The next wave of Vietnamese migration came in the late 1980s and 1990s as both refugees and immigrant classes of post-war Vietnam entered Canada. These groups settled in urban areas, in particular Toronto, Vancouver, Montreal, and Calgary. In Metro Vancouver, they have settled mainly in East Vancouver, Richmond, and Surrey. In the Montreal area, they settle in Montreal's downtown,  South Shore, and the suburb of Laval. In Toronto, they have settled in the city's Chinatown area near Spadina Avenue and Dundas Street West and in the inner suburbs of North York, York, Scarborough, and Etobicoke. Other municipalities in the Toronto area with large Vietnamese Canadian populations include Mississauga, Brampton, Vaughan, and Markham.

Demographics 
According to the 2011 National Household Survey, approximately 50% of Vietnamese Canadians identify as Buddhist, 25% identify as Christian, and the rest reported having no religious affiliation.

Community issues

Crime, poverty, and gangs

A report done by UBC graduate Andrea Gillman Vietnamese-Canadians were more likely than other visible minorities to face barriers to employment, assimilation, and language proficiency. Gillman stated that family, cultural, and employment factors contributed to the prevalence of Vietnamese crime, poverty, and gang violence.
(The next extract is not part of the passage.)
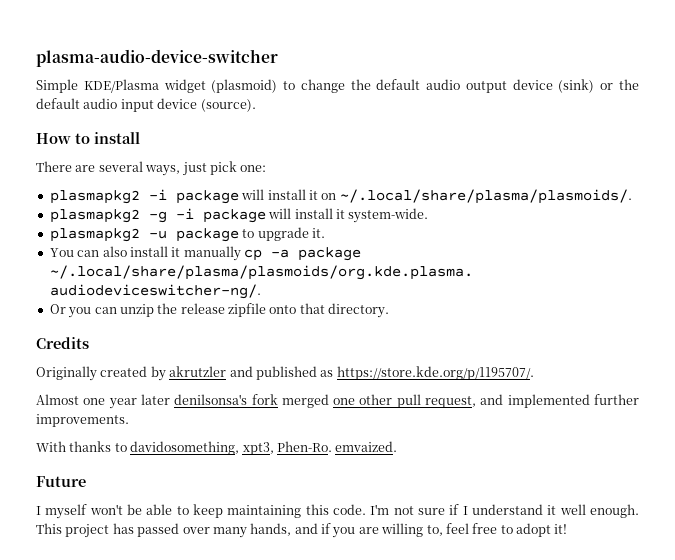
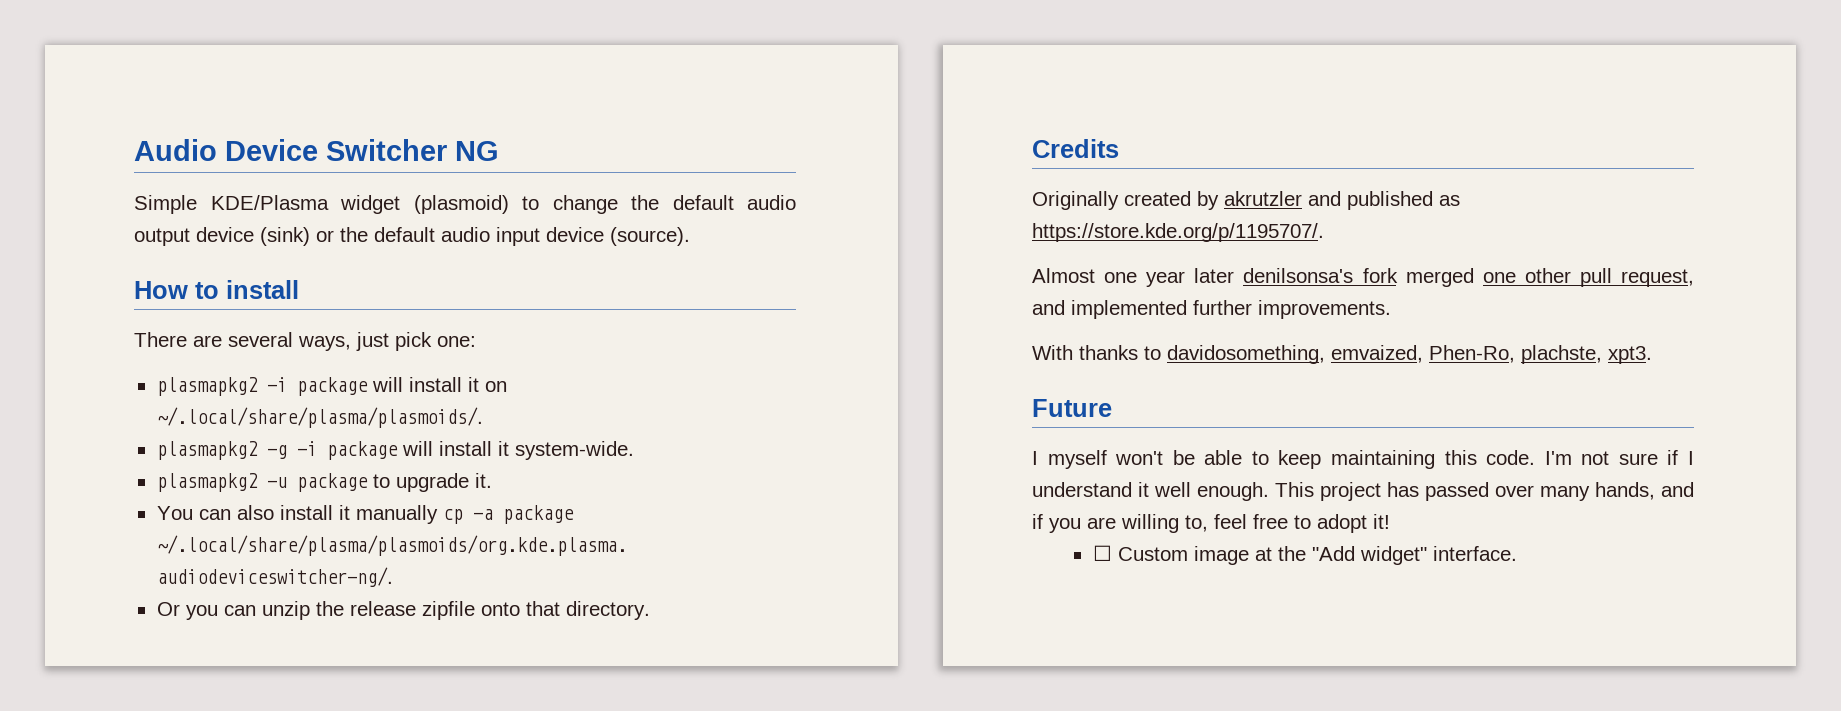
- plasma-audio-device-switcher
+ Audio Device Switcher NG
- With thanks to davidosomething, xpt3, Phen-Ro. emvaized.
+ With thanks to davidosomething, emvaized, Phen-Ro, plachste, xpt3.
+ ☐ Custom image at the "Add widget" interface.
In The New Start for Vietnamese-Canadian Community Forum, the Lac Viet Public Education Society surveyed individuals to identify the causes of crime and victimization within the community. The results have been used to run a series of radio shows addressing these issues. Gang-related issues were identified as the area of most concern, followed by safety, grow-ops, education and health. Employment, family, and school issues were listed as the root cause of crime and victimization. [...] Issues identified specifically by youth as areas of major concern are those related to school, gangs, safety and family. Under these headings, issues include bullying, kidnapping and violence; recruitment into illegal activities; selling and smoking marijuana in schools; and recruitment of female youth into sexual activities.

Notable Canadians of Vietnamese origin

Business

In Canada, local Vietnamese media includes:
 Viet Nam Thoi Bao — Edmonton magazine
 Thoi Bao — Toronto newspaper
  Thoi Bao TV — Toronto
  Thoi Moi — Toronto newspaper
 Little Saigon Canada — Toronto newspaper
  Vietnamville — Montreal
 Phố Việt Montreal, printed newspaper of Vietnamville.ca
  Viethomes Magazine — Toronto magazine
  Culture Magazin — national magazine, first-ever bilingual English-Vietnamese magazine in Canada

In Vancouver, a large population of Vietnamese Canadians are self-employed; they're business owners of a variety of businesses, stores and restaurants throughout the city. Vietnamese Canadians also brought their cuisine and phở has become a popular food throughout the city. Vietnamese Canadians also reside in Central City, Surrey, which is a rapidly growing suburb of Metro Vancouver.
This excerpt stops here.